→ **PROMPT**:
Each line from the one containing "- Quest-o-matic on" through the last line of the material below is to be transcribed exactly, with nothing else included.

→ **SUPPLIED MATERIAL**:
[Start of Attachment]

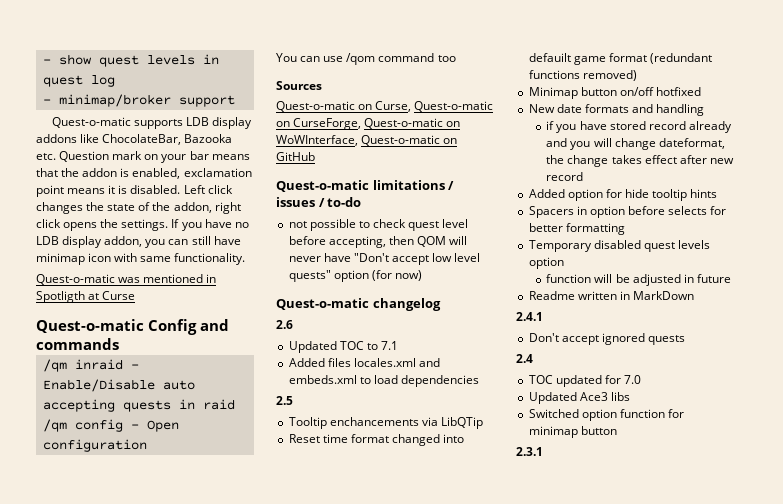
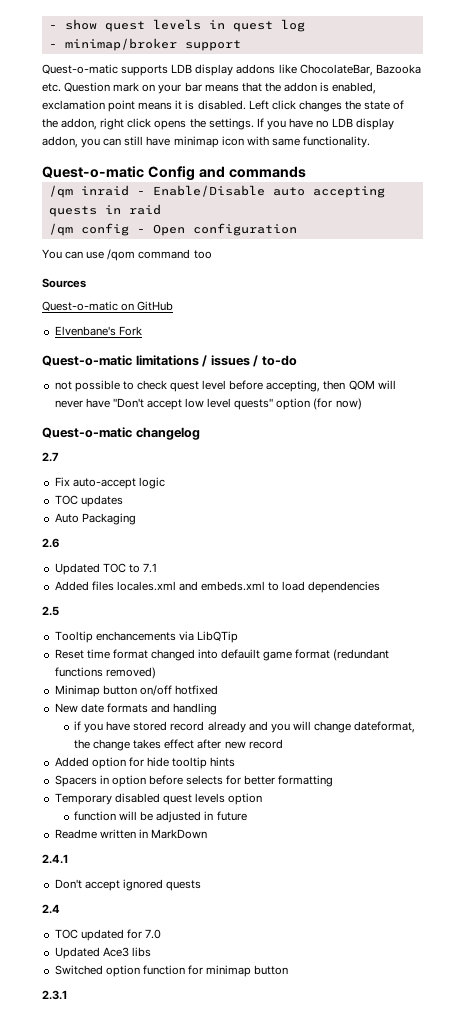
- Quest-o-matic was mentioned in Spotligth at Curse
- Quest-o-matic on Curse, Quest-o-matic on CurseForge, Quest-o-matic on WoWInterface, Quest-o-matic on GitHub
+ Quest-o-matic on GitHub
+ Elvenbane's Fork
+ 2.7
+ Fix auto-accept logic
+ TOC updates
+ Auto Packaging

[End of Attachment]

→ **EXPECTED OUTPUT**:
- Quest-o-matic on Curse, Quest-o-matic on CurseForge, Quest-o-matic on WoWInterface, Quest-o-matic on GitHub
+ Quest-o-matic on GitHub
+ Elvenbane's Fork
+ 2.7
+ Fix auto-accept logic
+ TOC updates
+ Auto Packaging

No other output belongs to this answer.